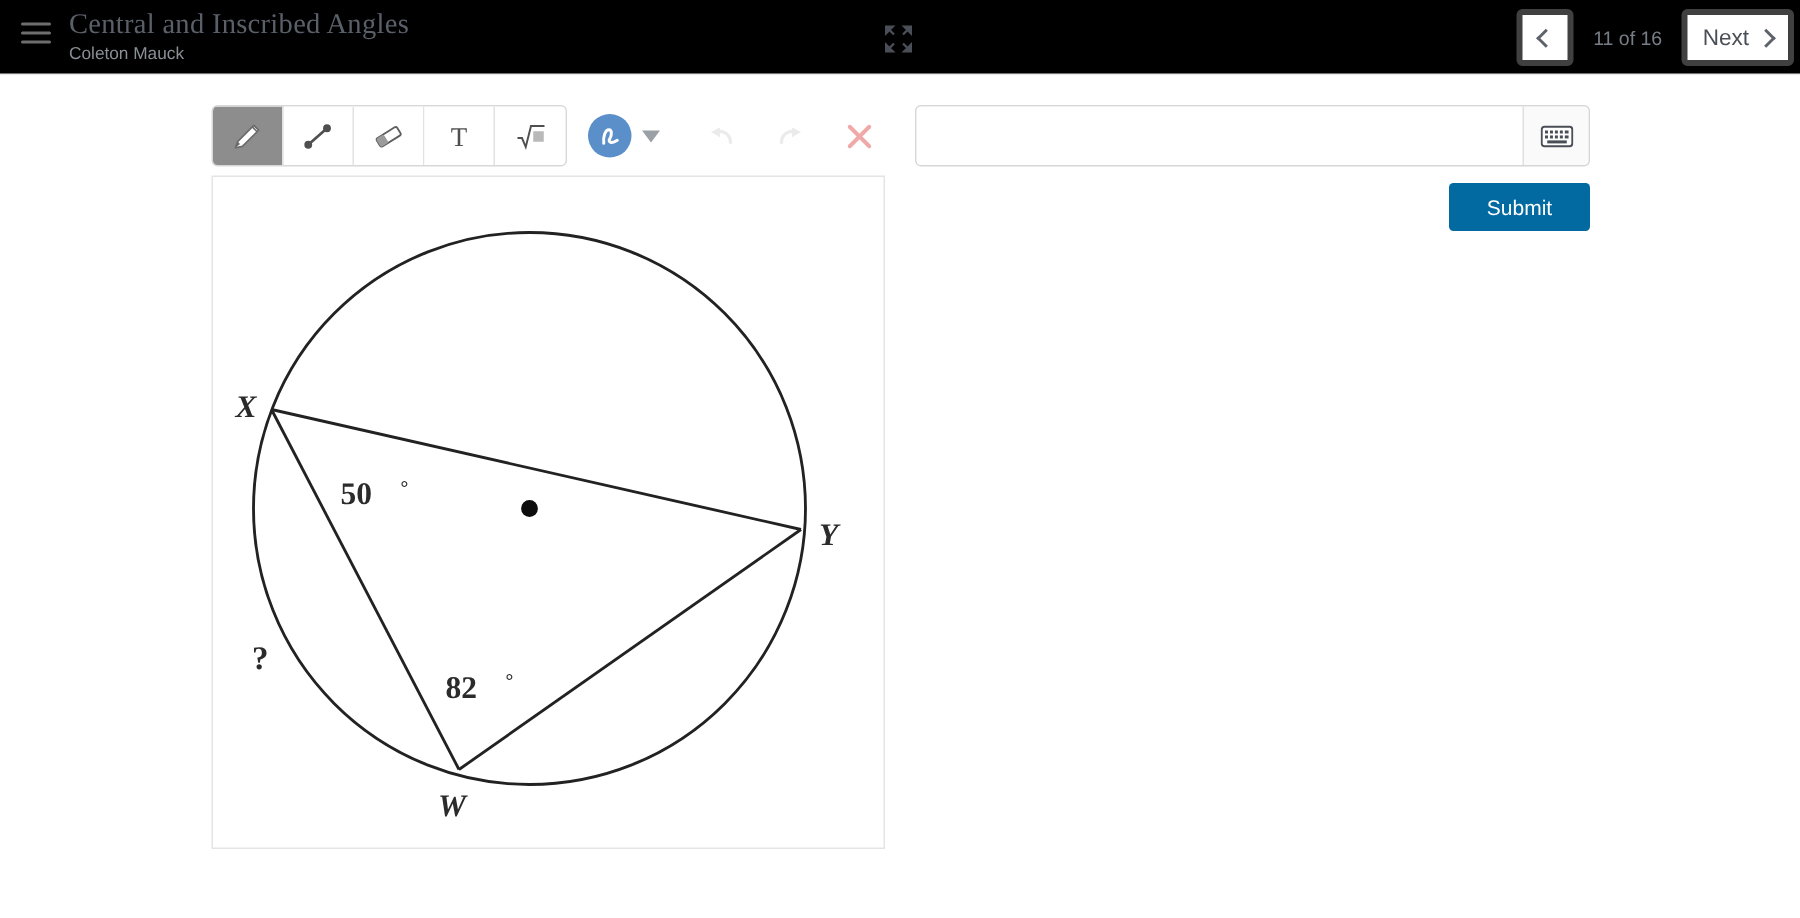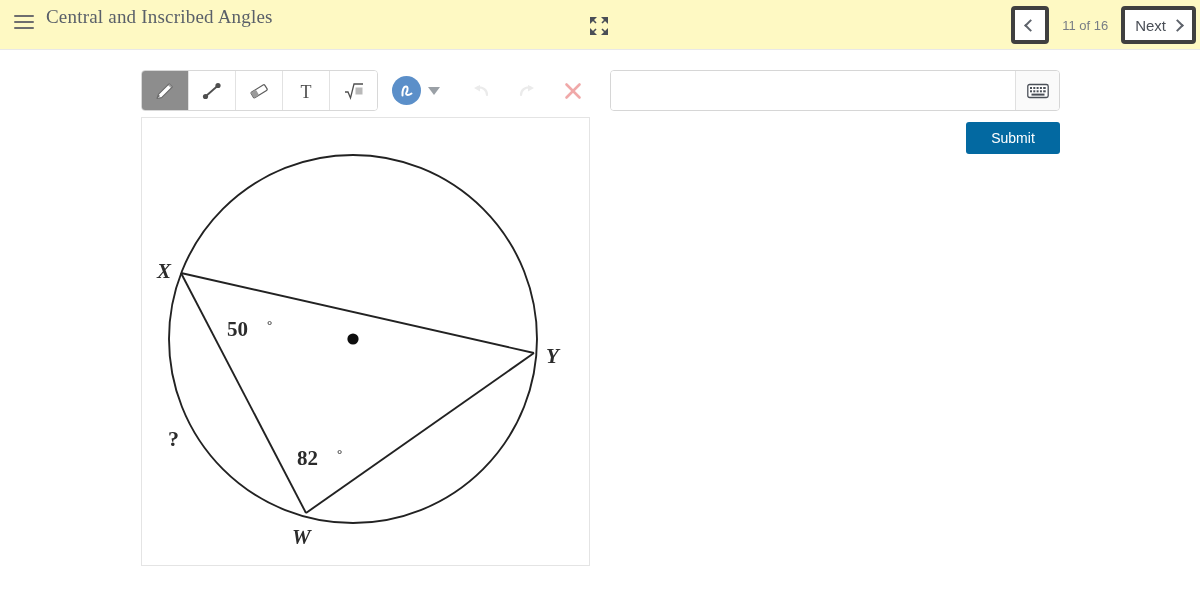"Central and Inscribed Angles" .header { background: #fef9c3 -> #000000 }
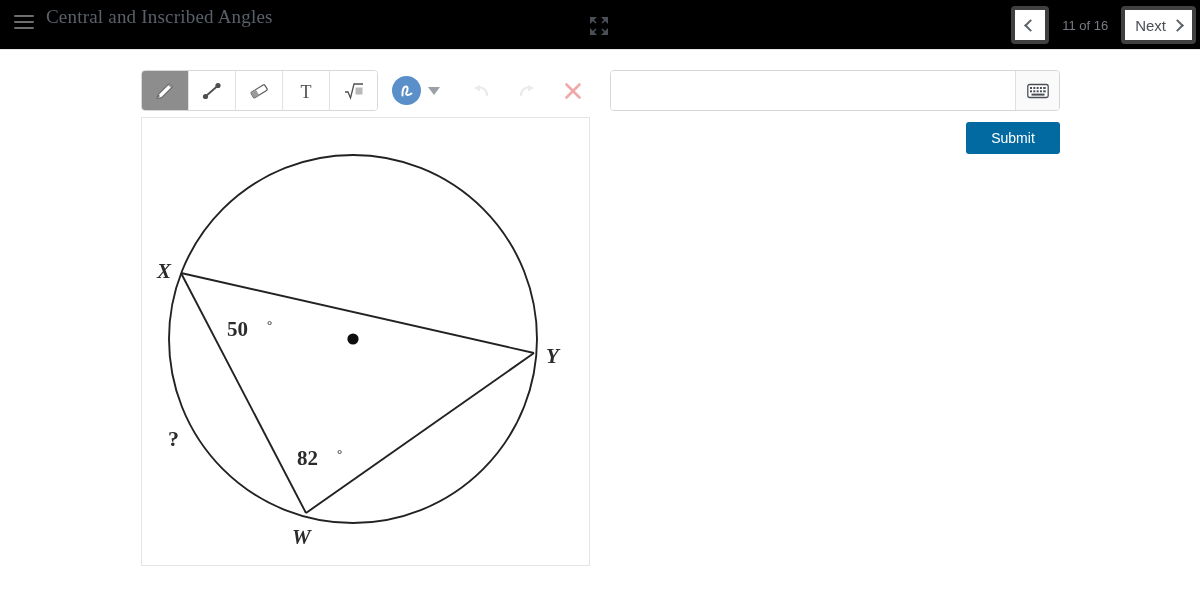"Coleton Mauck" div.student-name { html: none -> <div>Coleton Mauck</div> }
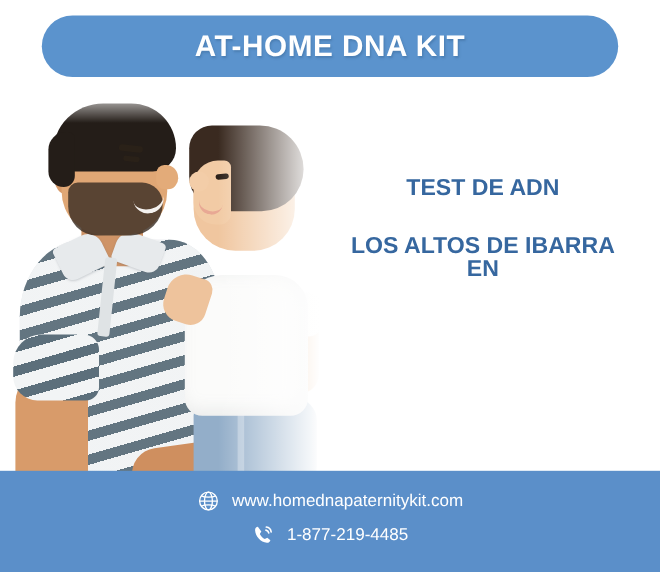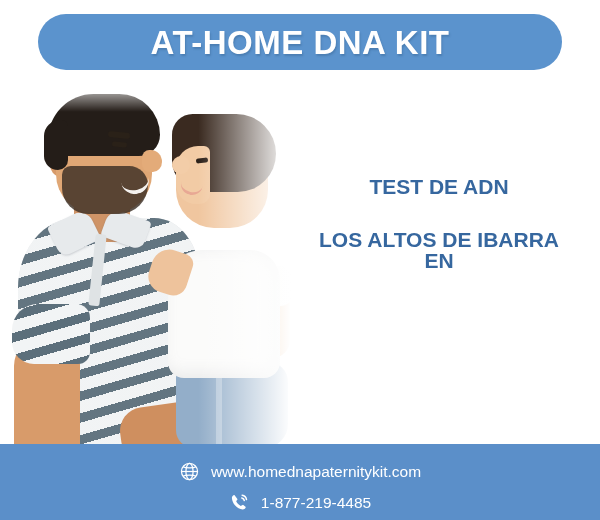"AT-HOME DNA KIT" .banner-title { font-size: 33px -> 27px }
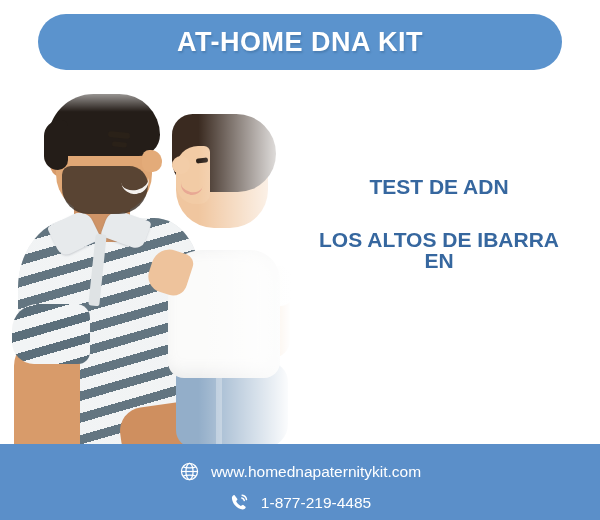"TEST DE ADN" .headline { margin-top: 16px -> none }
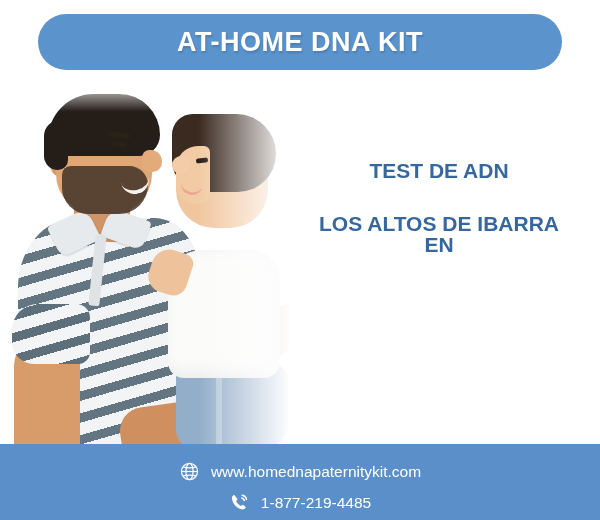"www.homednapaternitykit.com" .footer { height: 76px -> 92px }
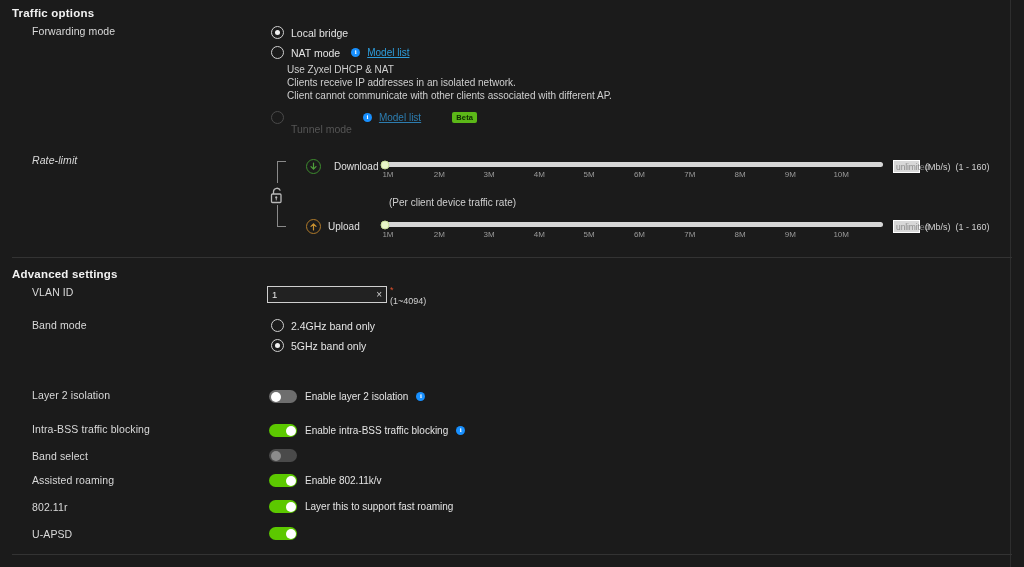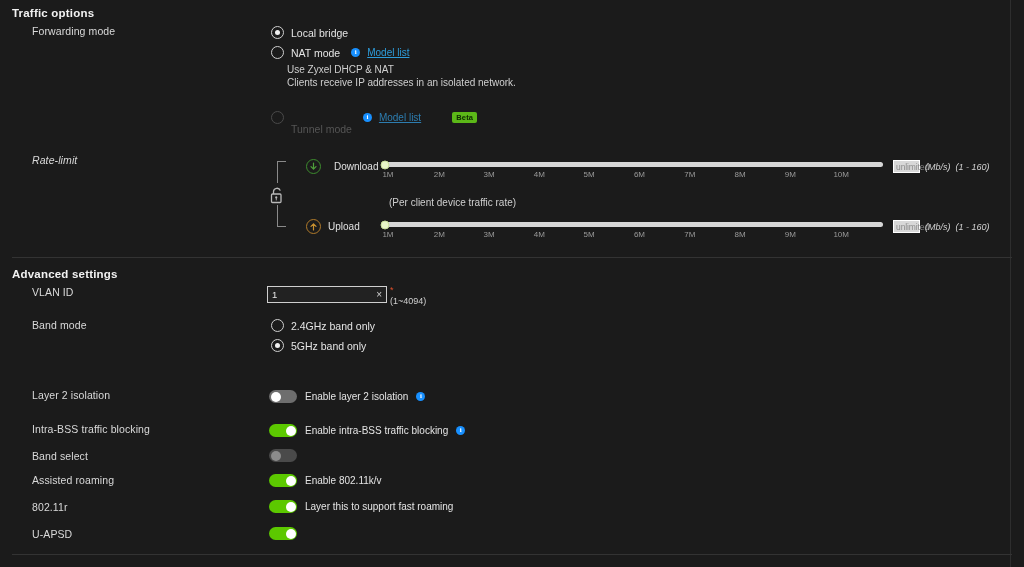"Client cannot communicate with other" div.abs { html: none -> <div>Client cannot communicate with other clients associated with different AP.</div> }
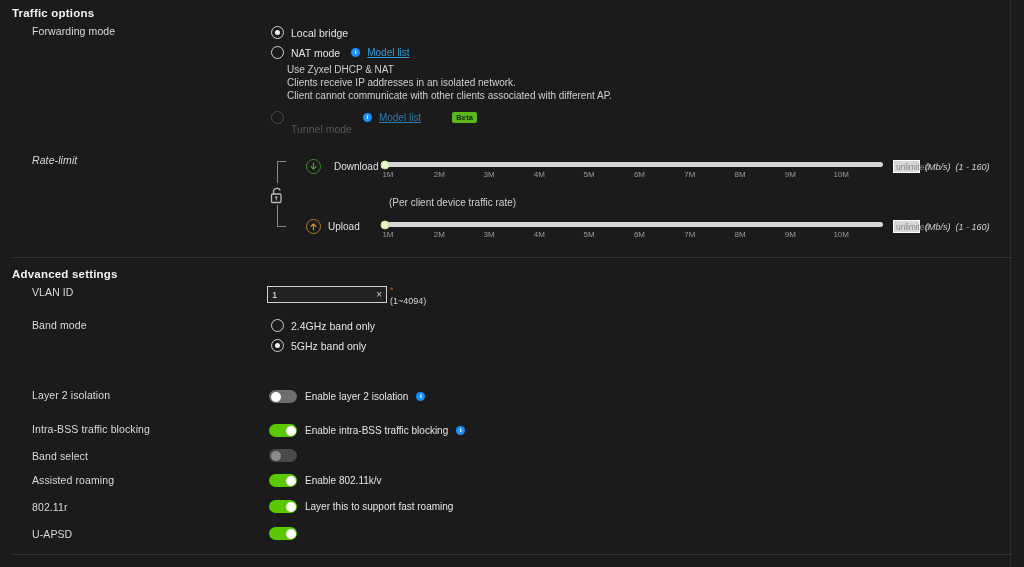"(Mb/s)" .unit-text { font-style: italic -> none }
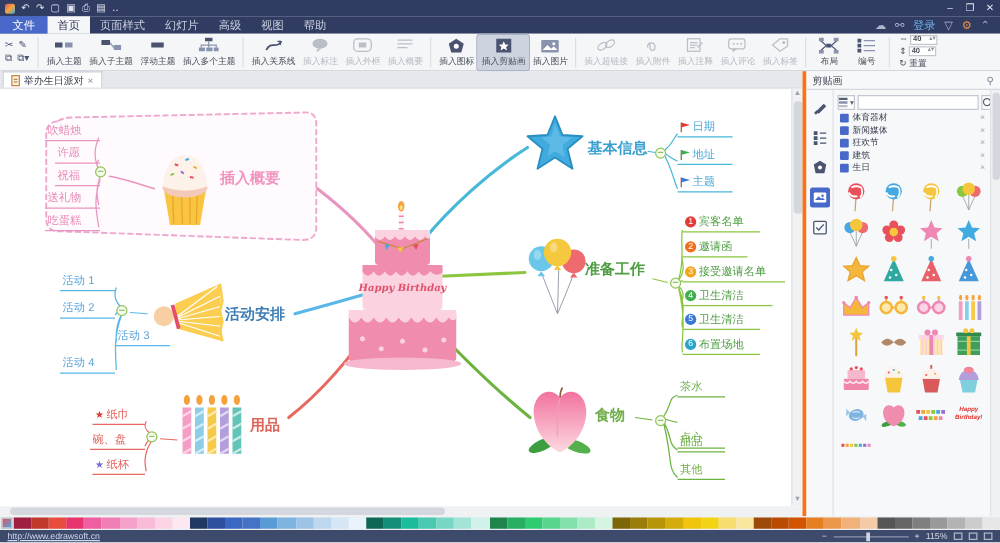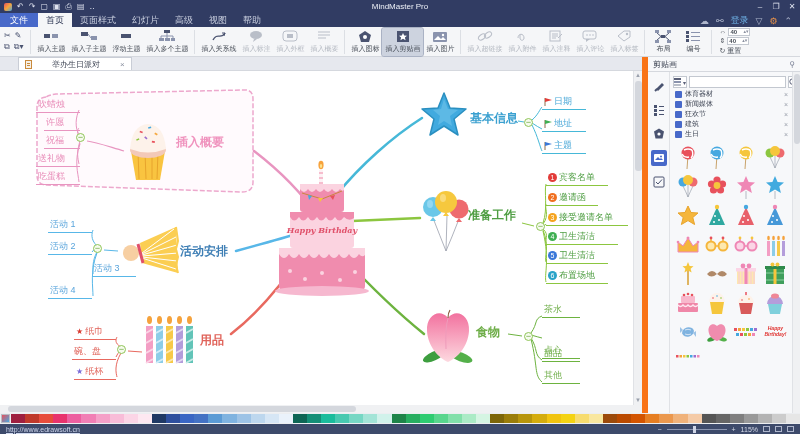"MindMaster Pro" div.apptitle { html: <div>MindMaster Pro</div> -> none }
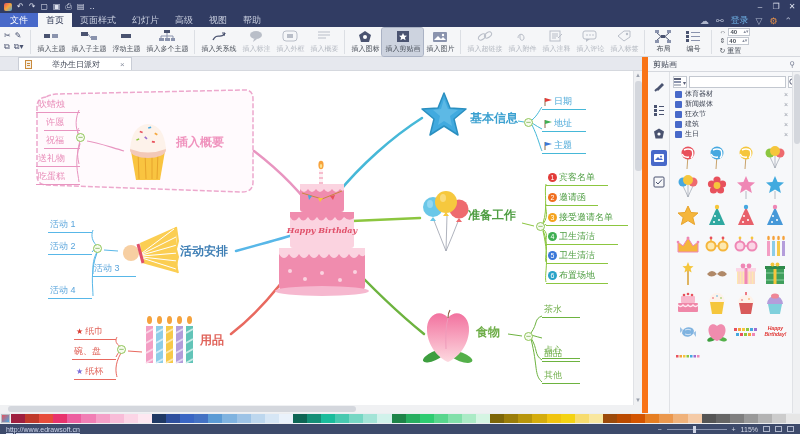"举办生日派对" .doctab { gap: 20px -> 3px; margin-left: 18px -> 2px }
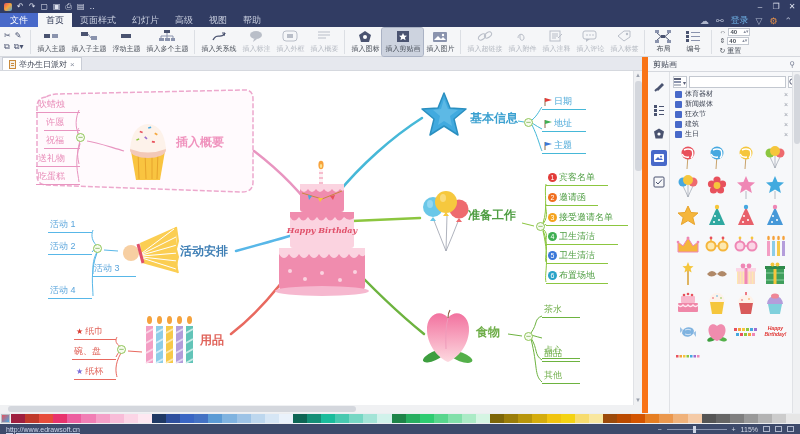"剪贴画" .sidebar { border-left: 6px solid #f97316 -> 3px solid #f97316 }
──────────────────────────────
:: What you should do ::
Please output the lines of the records above from the one with "gap: 20px ->" through the last, exactly as they appear and with both ends included; skip any pictures and add nothing.

:: Response ::
"举办生日派对" .doctab { gap: 20px -> 3px; margin-left: 18px -> 2px }
"剪贴画" .sidebar { border-left: 6px solid #f97316 -> 3px solid #f97316 }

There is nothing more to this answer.